Herbert Hoover Presidential Library and Museum
Quaker values and beliefs recognize "God’s creation" as beauty, demonstrated in the park through the cultural landscape features and the proximity of the Tallgrass Prairie to the Gravesite. Living the philosophy of "waste not, want not," the rural lifestyle required the wise use of resources at hand. Humble beginnings created within him a connection to nature and natural resources, which influenced his choice of career and recreation, and made him look to the natural processes for solutions to poverty and hunger. This spirit was exemplified by his promotion of "Victory Gardens" during the First World War.

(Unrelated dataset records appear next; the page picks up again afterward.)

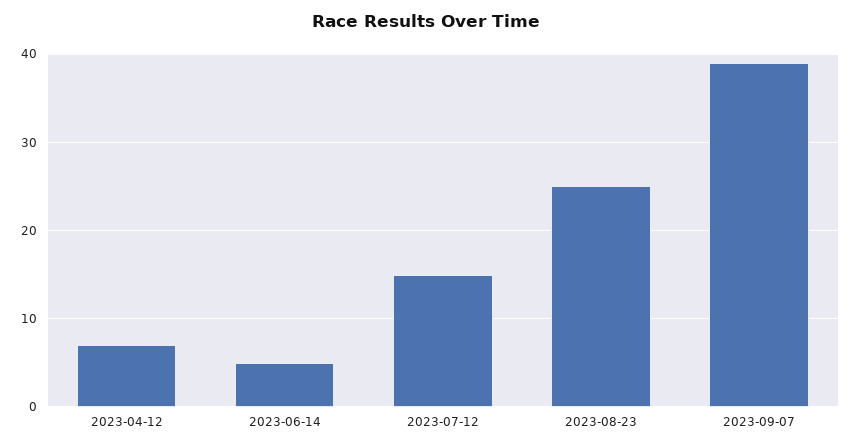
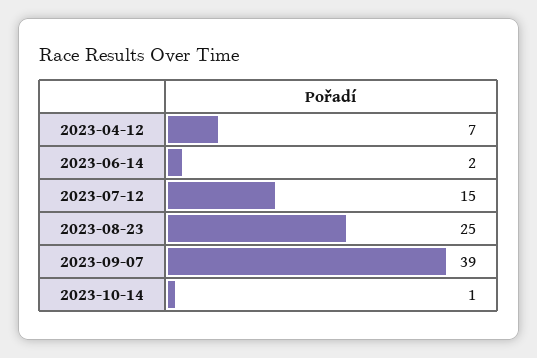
2023-06-14: 5 -> 2
2023-10-14: none -> 1

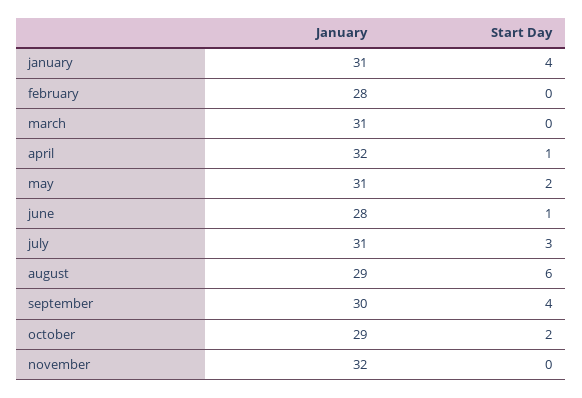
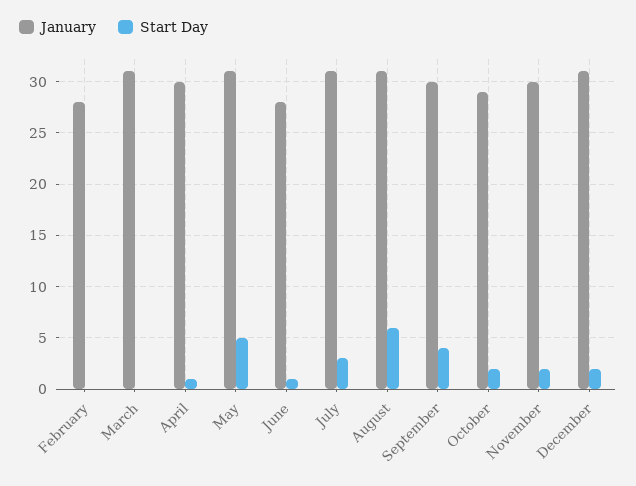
January, january: 31 -> none
Start Day, january: 4 -> none
January, april: 32 -> 30
Start Day, may: 2 -> 5
January, august: 29 -> 31
January, november: 32 -> 30
Start Day, november: 0 -> 2
January, December: none -> 31
Start Day, December: none -> 2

Hoover's boyhood activities and natural pursuits led to a lifelong appreciation of outdoor recreation and conservation. During his presidency, Hoover added 3 million acres to the National Park Service (expanding it by 40%), oversaw the National Park Service Reorganization of 1933, and added 2.3 million acres to the U.S. Forest Service.
Did You Know?
Herbert Hoover's vice president Charles Curtis was of almost half American Indian ancestry. Curtis’ mother was one quarter Kaw, one quarter Pottawatomie and one quarter Osage. More...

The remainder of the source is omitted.